Firmado en ginebra el 22 de agosto de 1864


La caridad en la guerra


Al anunciar el periódico que con este título ha empezado a publicarse en Pamplona, hemos procurado dar alguna idea de lo que es la Asociación internacional de socorro a los heridos. Hoy, antes de continuar tratando este importantísimo asunto, si no con la extensión que deseáramos, con toda la que nos sea posible, vamos a copiar literalmente los artículos del Convenio de Ginebra, a fin de que nuestros lectores no ignoren nada esencial en esta grande obra de caridad, de honor y de justicia.

Artículo 1.º Las ambulancias y los hospitales militares serán reconocidos neutrales, y, como tales, protegidos y respetados por los beligerantes mientras haya en ellos enfermos o heridos. La neutralidad cesará si estas ambulancias u hospitales estuviesen guardados por una fuerza militar.

Art. 2.º El personal de los hospitales y de las ambulancias, incluso la intendencia, los servicios de sanidad, de administración, de transporte de heridos, así como los capellanes, participarán del beneficio de la neutralidad cuando ejerza sus funciones, y mientras haya heridos que recoger y socorrer.

Art. 3.º Las personas designadas en el artículo anterior podrán, aun después de la ocupación por el enemigo, continuar ejerciendo sus funciones en el hospital o ambulancia en que sirvan, o retirarse para incorporarse al cuerpo a que pertenezcan.

En este caso, cuando estas personas cesen en sus funciones, serán entregadas a los puestos avanzados del enemigo, quedando la entrega al cuidado del ejército de ocupación.

Art. 4.º Como el material de los hospitales militares queda sujeto a las leyes de la guerra, las personas agregadas a estos hospitales no podrán, al retirarse, llevar consigo más que los objetos que sean de su propiedad particular.

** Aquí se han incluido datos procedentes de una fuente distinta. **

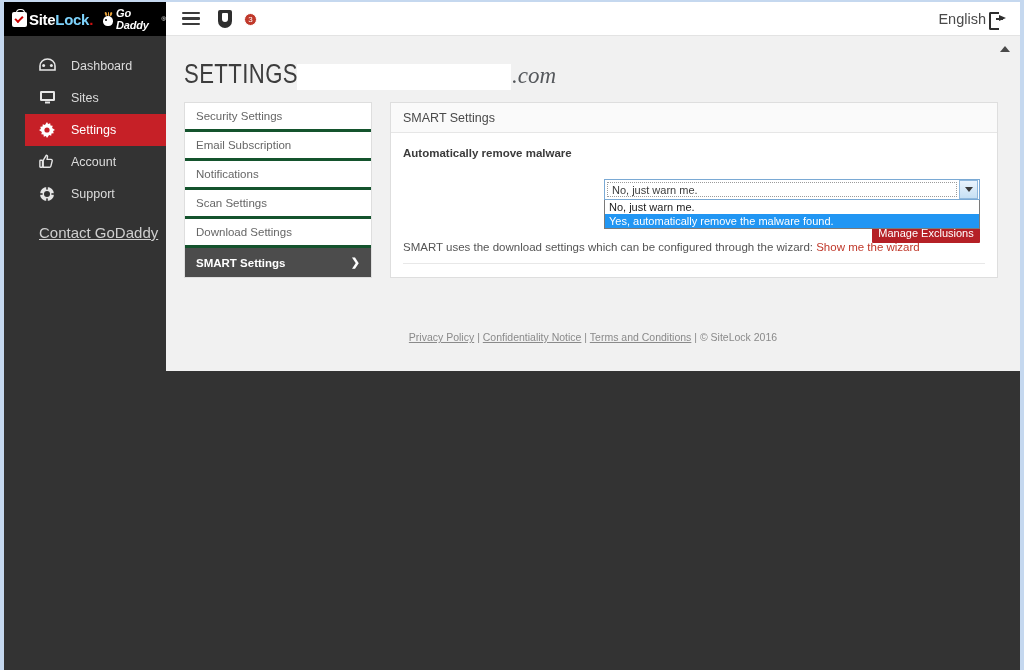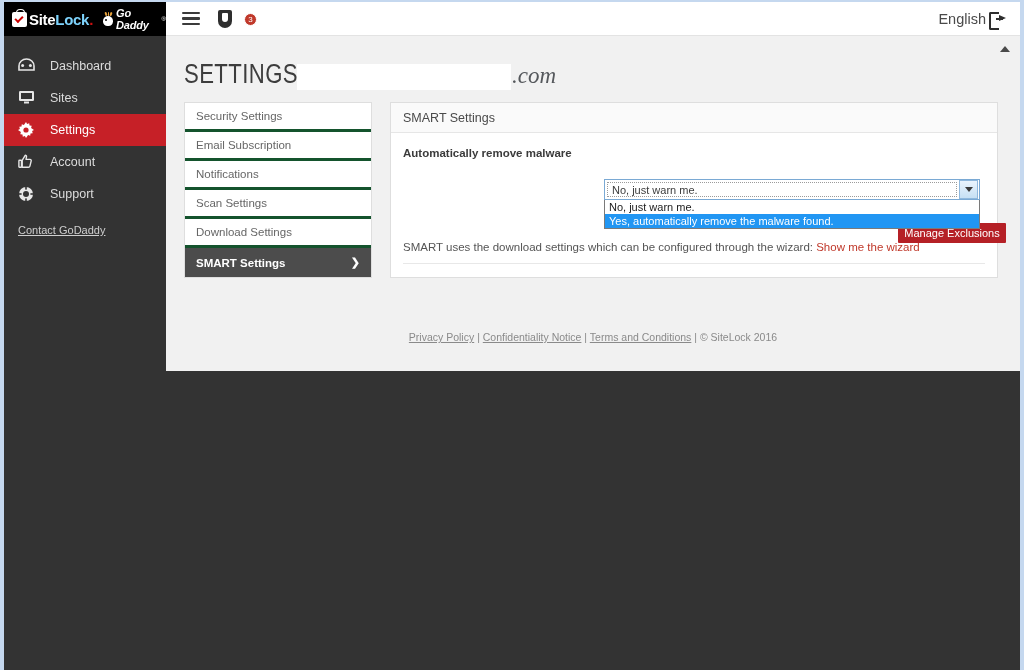"Dashboard" div { margin-left: none -> 21px }
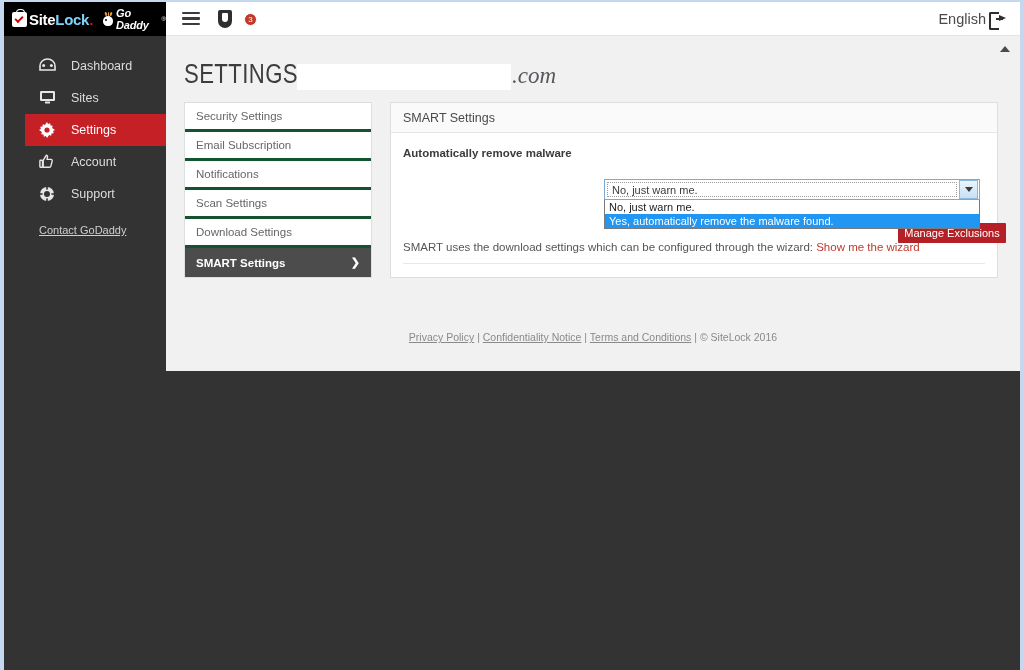"Contact GoDaddy" .contact-link { font-size: 11px -> 15px }
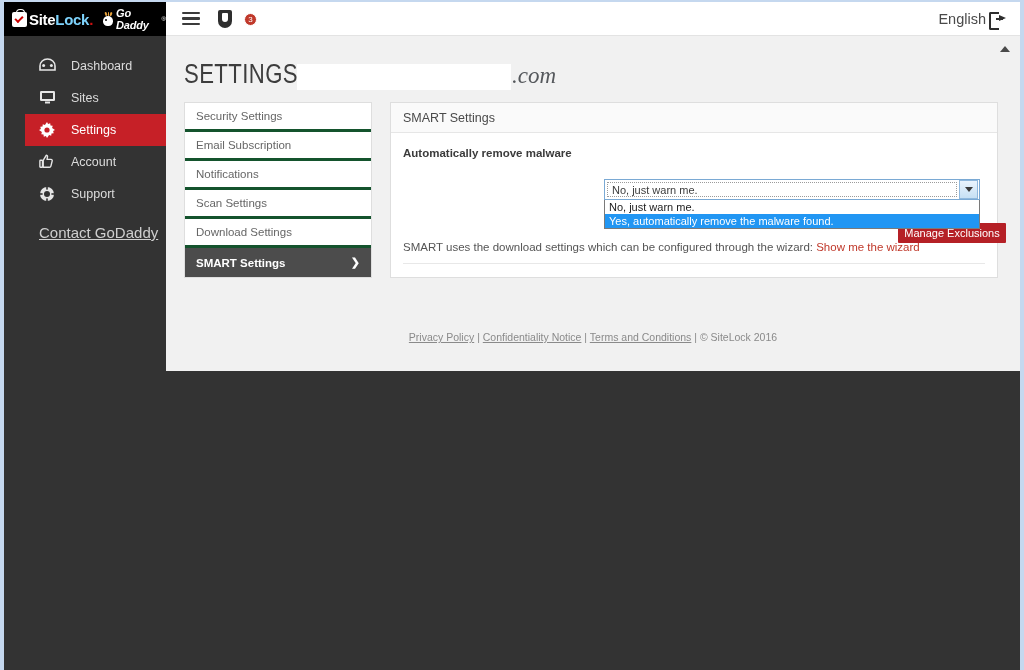"Manage Exclusions" .btn-manage { left: 507px -> 481px }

En las mismas circunstancias, por el contrario, la ambulancia conservará su material.

Art. 5.º Los habitantes de los países que presten socorro a los heridos serán respetados y permanecerán libres.

Los Generales de las potencias beligerantes tendrán la misión de advertir a los habitantes del llamamiento hecho a su humanidad, y de la neutralidad que resultará de ello.

Todo herido recogido y cuidado en una casa, le servirá de salvaguardia. El habitante que hubiese recogido heridos en su casa, estará dispensado del alojamiento de tropas, así como de una parte de las contribuciones de guerra que se impusieren.

Art. 6.º Los militares heridos o enfermos serán recogidos y cuidados, sea cual fuere la nación a que pertenezcan. Los Comandantes en jefe tendrán la facultad de entregar inmediatamente a las avanzadas enemigas los militares heridos durante el combate cuando las circunstancias lo permitan y con el consentimiento de las dos partes.

Serán enviados a su país los que, después de curados, fueren reconocidos inútiles para el servicio.

También podrán ser enviados los demás, a condición de no volver a tomar las armas mientras que dure la guerra.

Las evacuaciones, con el personal que las dirija, serán protegidas por una neutralidad absoluta.

Art. 7.º Se adoptará una bandera distintiva y uniforme para los hospitales, las ambulancias y evacuaciones, que en todo caso irá acompañada de la bandera nacional.

También se admitirá un brazal para el personal considerado neutral; pero la entrega de este distintivo será de la competencia de las autoridades militares.

La bandera y el brazal llevarán cruz roja en fondo blanco.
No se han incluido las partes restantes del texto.